(THE RECORDS begins)

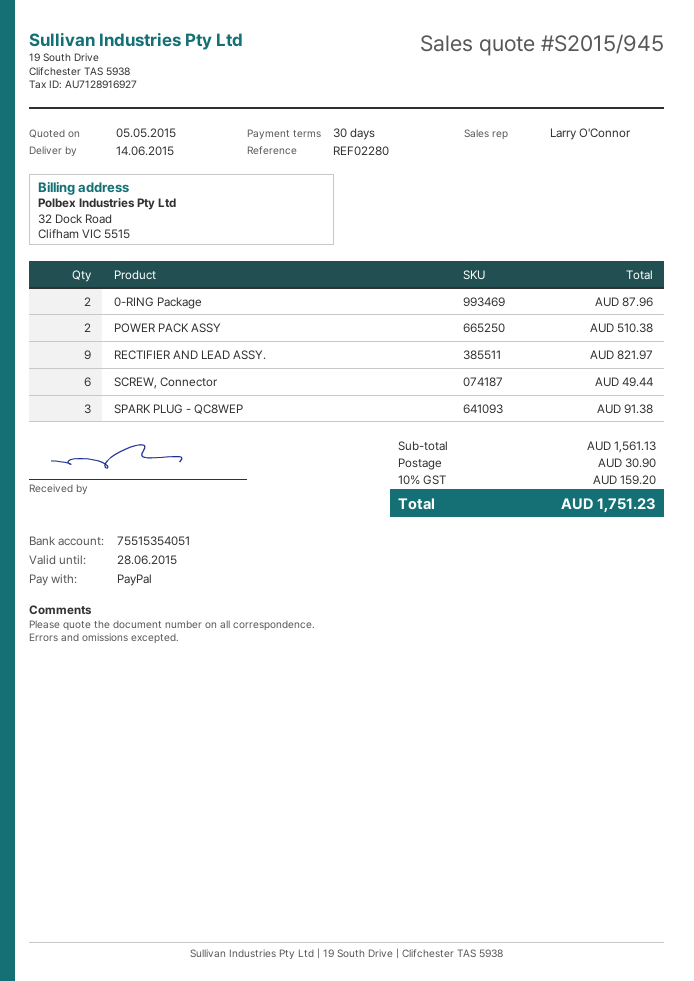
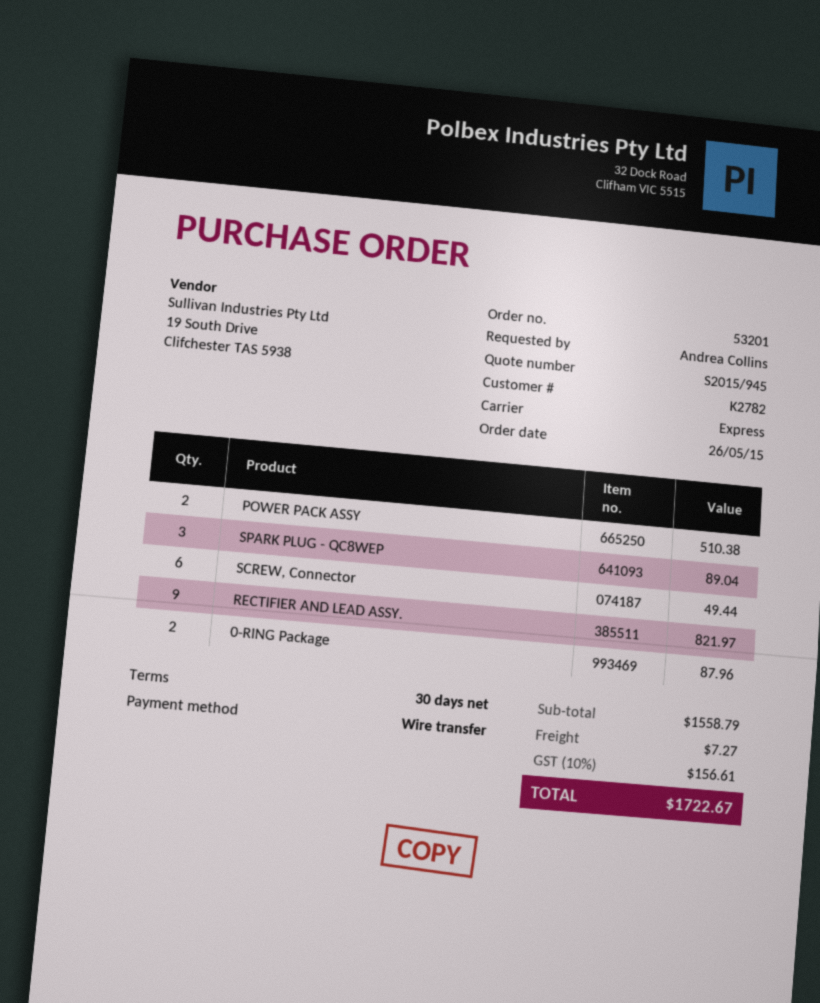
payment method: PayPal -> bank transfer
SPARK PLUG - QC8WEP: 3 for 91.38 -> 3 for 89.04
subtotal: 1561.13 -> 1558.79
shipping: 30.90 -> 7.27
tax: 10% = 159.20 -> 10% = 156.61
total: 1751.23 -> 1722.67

(THE RECORDS ends)
(THE RECORDS begins)

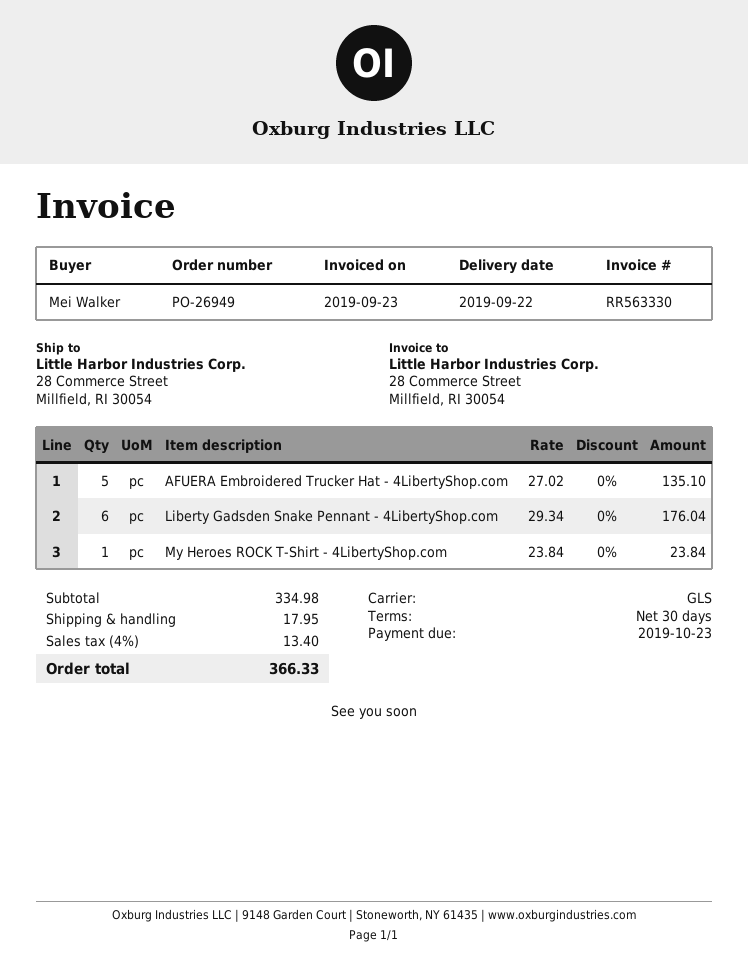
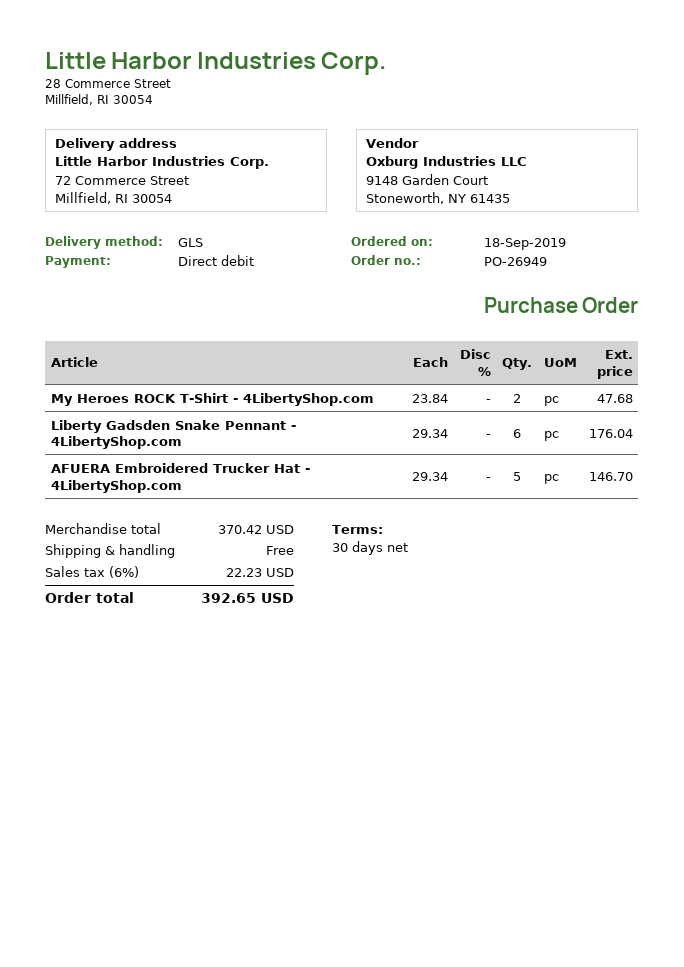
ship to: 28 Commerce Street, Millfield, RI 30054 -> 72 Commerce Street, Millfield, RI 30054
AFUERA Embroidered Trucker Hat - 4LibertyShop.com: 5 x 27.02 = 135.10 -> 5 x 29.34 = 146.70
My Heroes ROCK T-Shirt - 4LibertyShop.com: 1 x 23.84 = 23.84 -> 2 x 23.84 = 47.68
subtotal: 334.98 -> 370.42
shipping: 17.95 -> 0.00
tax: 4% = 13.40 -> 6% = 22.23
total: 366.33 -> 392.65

(THE RECORDS ends)
(THE RECORDS begins)

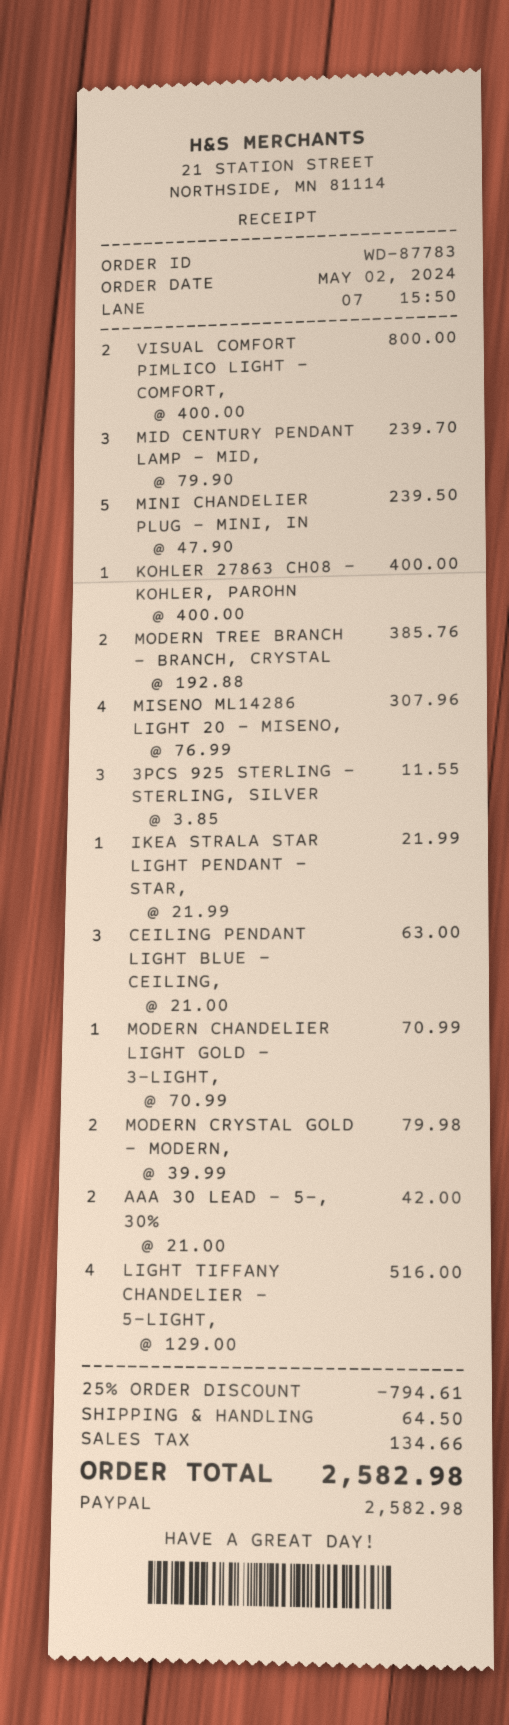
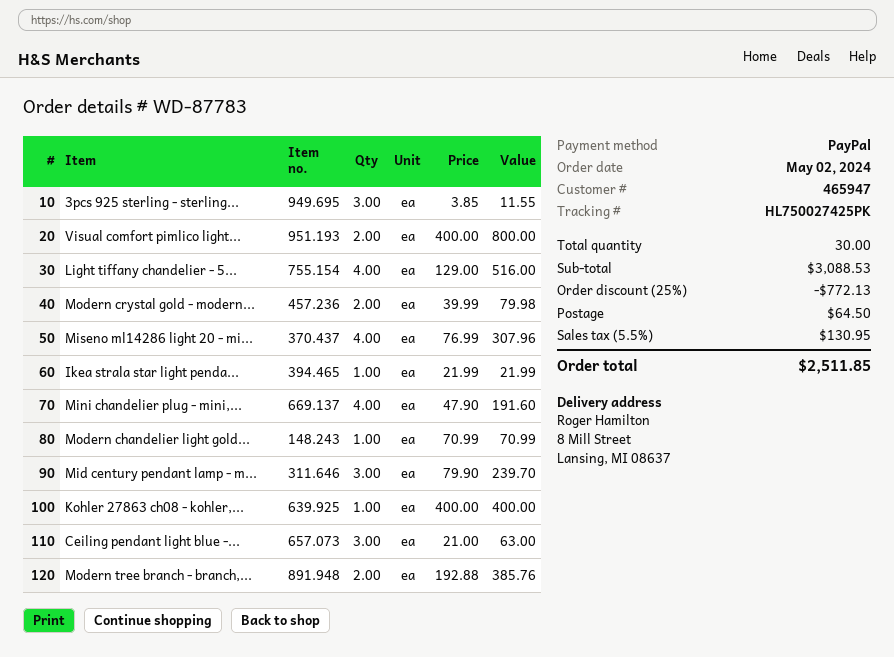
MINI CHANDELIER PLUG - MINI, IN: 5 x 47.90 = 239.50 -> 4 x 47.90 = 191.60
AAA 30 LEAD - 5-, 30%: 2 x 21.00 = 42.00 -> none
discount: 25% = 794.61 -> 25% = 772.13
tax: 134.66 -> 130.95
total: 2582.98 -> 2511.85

(THE RECORDS ends)

● **THE TASK**
Using the records above, copy all lines that include the word "subtotal".

● **REPLY TO THE EXERCISE**
subtotal: 1561.13 -> 1558.79
subtotal: 334.98 -> 370.42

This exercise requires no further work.